I'd like to calculate the probability of a domino player drawing 6 doubles out of 7 dominoes drawn.
My instincts wants to do the following to calculate:
There are 7 doubles and 21 nondoubles in a domino set of 28.
So...
$$ \frac{7}{28} \frac{6}{27} \frac{5}{26}\frac{4}{25}\frac{3}{24}\frac{2}{23}\frac{21}{22} $$
Which generalizes to $$ \frac{7!}{(7-k)!}\frac{21!}{(21-7+k)!}\frac{(28-7)!}{28!} $$ Where k is amount of doubles.
This incorrectly produces an answer that's a factor of $${7 \choose k}$$ from the - I believe - correct answer, as shown below:
There are 7 ways to have 6 doubles with an extra domino that can be any 21.
So...
$$ \frac{{7 \choose 6}*{21 \choose 1}}{{28 \choose 7}} $$
Which generalizes to
$$ \frac{{7 \choose k}*{21 \choose 7-k}}{{28 \choose 7}} $$
Or
$$ \frac{7!}{((k)!(7-k)!)} \frac{21!}{((21-7+k)!(7-k)!)} \frac{(28-7)!7!}{(28!)} $$
I'd like to understand intuitively why $${7 \choose k}$$ is needed? Is it simply because each domino is different? Would things be different if instead of 21 unique dominoes it's 21 of the same domino?
This is correct, except that it happens to express the exact probability of drawing the 6 doubles and one non-double, under the assumption that the non-double is drawn last.
The computation is off by a factor of $~7~$ because the non-double can be drawn in any of the $~7~$ draws.
So, the correct answer is
$$ 7 \times \frac{7}{28} \frac{6}{27} \frac{5}{26}\frac{4}{25}\frac{3}{24}\frac{2}{23}\frac{21}{22}. \tag1 $$
The more customary method of attack, that arrives at the same computation as that in (1) above, is to use combinatorics.
Express the answer as $~\dfrac{N}{D},~$ where $~N~$ represents the number of combinations of $~7~$ dominoes, which contain exactly $~6~$ doubles, and $~D~$ represent the total number of ways of selecting any $~7~$ dominoes, from the $~28~$ dominoes.
Note that in the previous paragraph, the computations of both $~N,~$ and $~D~$ assume that order of selection is irrelevant.
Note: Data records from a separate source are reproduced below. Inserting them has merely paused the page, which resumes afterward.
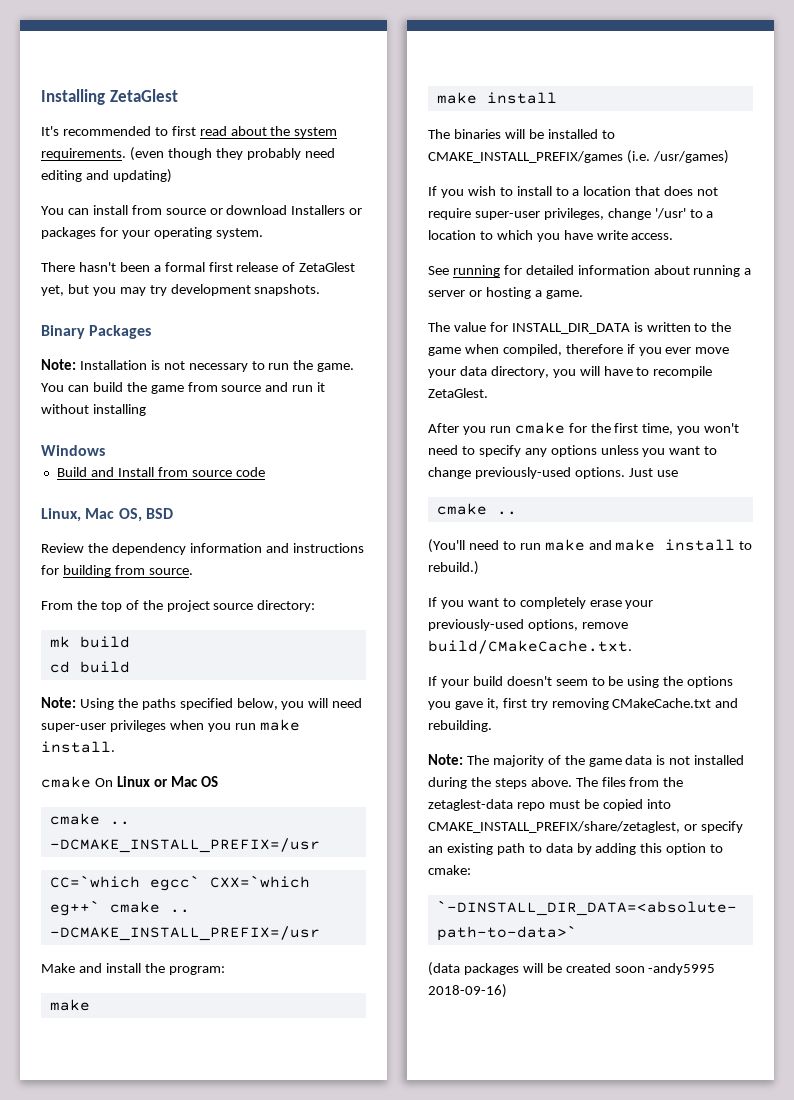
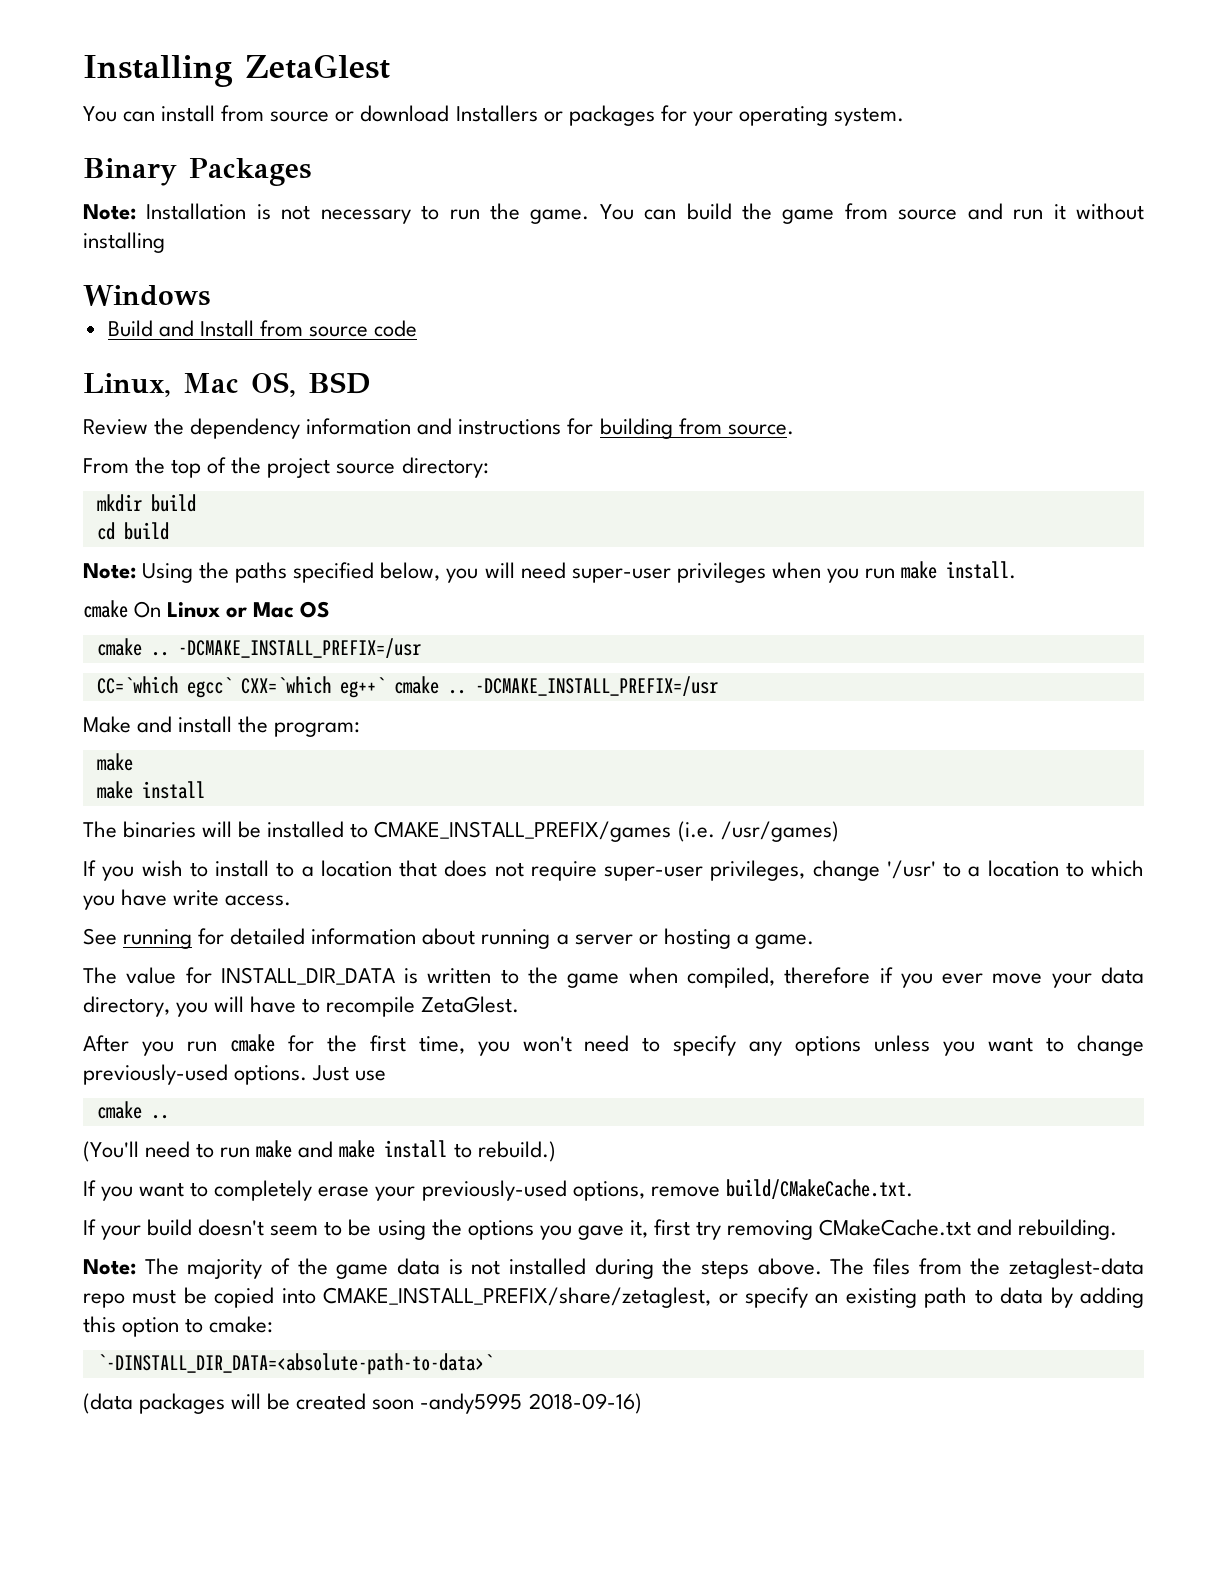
[41,126,338,138] [41,147,335,161] [41,169,172,183] // It's recommended to first read about the system requirements. (even though they probably need editing and updating) -> (390, 66) none
[41,262,356,272] [41,284,321,296] // There hasn't been a formal first release of ZetaGlest yet, but you may try development snapshots. -> (904, 116) none
[49,636,70,648] mk -> [96,494,142,512] mkdir

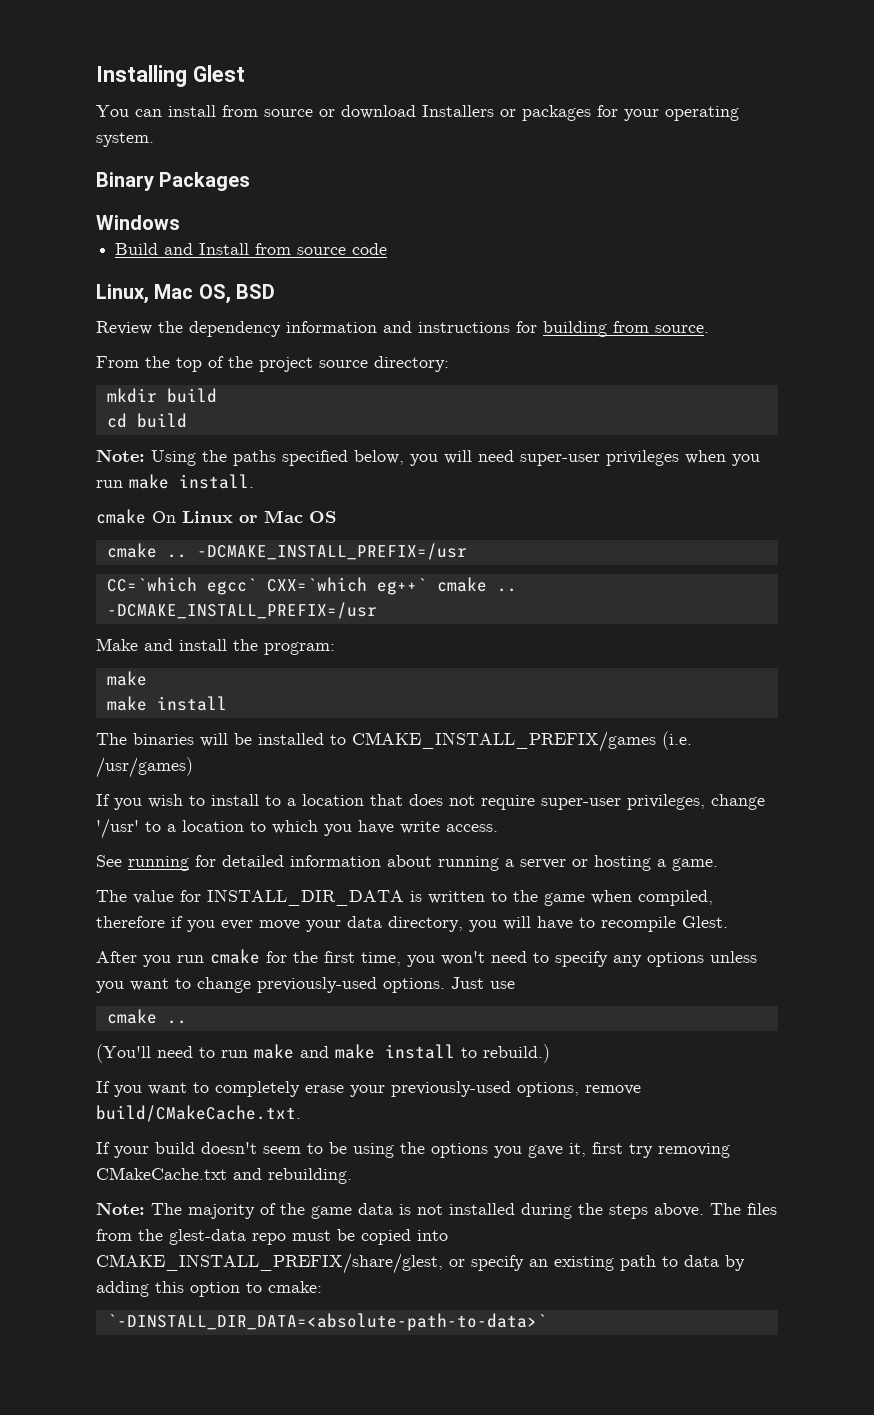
[245,54,390,79] ZetaGlest -> [192,65,245,82] Glest
[83,203,1145,224] [83,232,165,253] // Note: Installation is not necessary to run the game. You can build the game from source and run it without installing -> (251, 181) none
[421,996,520,1013] ZetaGlest. -> [682,916,728,928] Glest.
[1008,1258,1144,1279] zetaglest-data -> [169,1229,246,1245] glest-data
[323,1287,712,1308] CMAKE_INSTALL_PREFIX/share/zetaglest, -> [96,1253,443,1274] CMAKE_INSTALL_PREFIX/share/glest,
[83,1393,642,1414] // (data packages will be created soon -andy5995 2018-09-16) -> (547, 1322) none

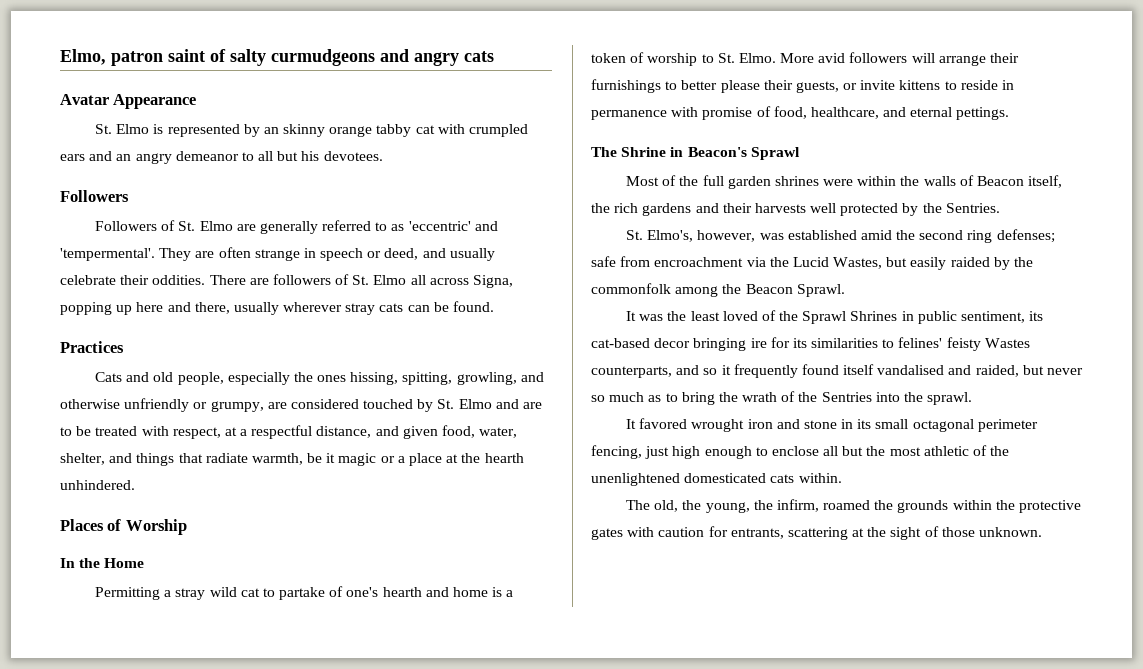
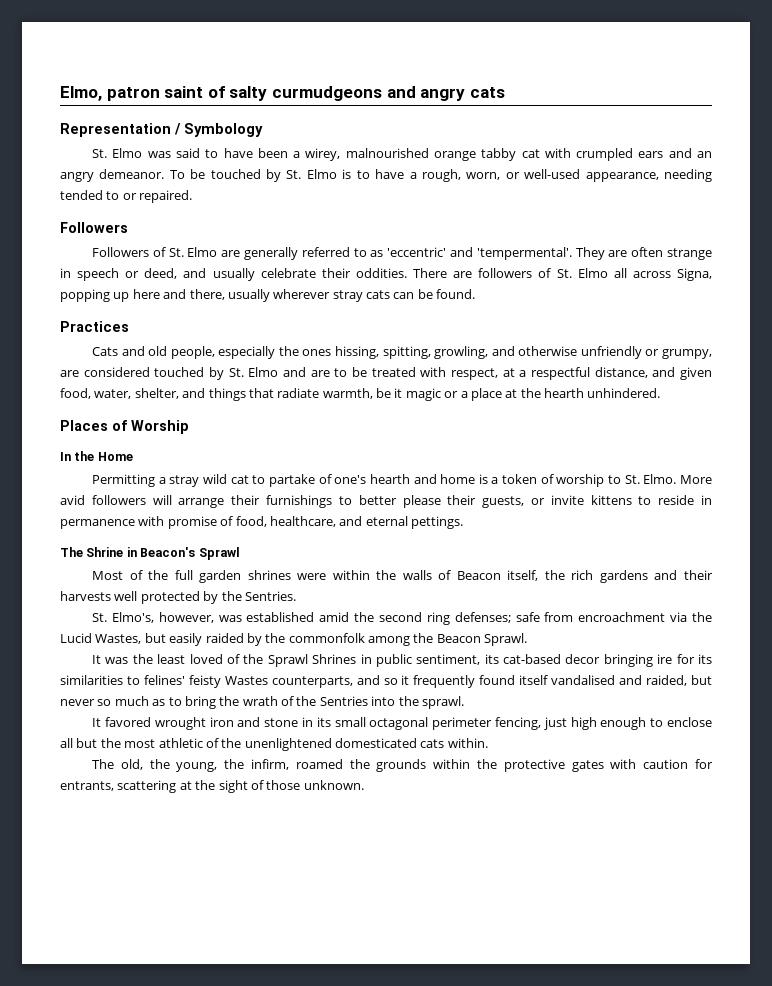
[60,94,197,109] [95,124,326,137] Avatar Appearance // St. Elmo is represented by an skinny -> [60,123,263,137] [92,148,429,161] Representation / Symbology // St. Elmo was said to have been a wirey, malnourished
[175,151,383,161] demeanor to all but his devotees. -> [99,169,713,182] [60,190,193,203] demeanor. To be touched by St. Elmo is to have a rough, worn, or well-used appearance, needing tended to or repaired.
Such an assumption is permitted in a combinatorics attack on a probability problem, as long as it is consistently applied (i.e. to both $~N~$ and $~D$).
Here, $~\displaystyle N = \binom{7}{6} \times \binom{21}{1},~$ because you have to determine which 6 doubles out of the 7 will be selected, and you have to determine which non-double, out of the 21 will be selected.
Then, $~\displaystyle D = \binom{28}{7},~$ which represents the number of different ways that 7 dominoes can be selected out of 28 dominoes.
Putting this all together, you have that the probability is
$$\frac{\binom{7}{6} \times \binom{21}{1}}{\binom{28}{7}}$$
$$= \frac{7!}{6! \times 1!} \times \frac{21!}{1! \times 20!} \times \frac{7! \times 21!}{28!}$$
$$= 7 \times 21 \times 7! \times \frac{21!}{28!}$$
$$= 7 \times 21 \times \frac{7!}{28 \times 27 \times \cdots \times 22}. \tag2 $$
The expression in (2) above is equivalent to the expression in (1) above.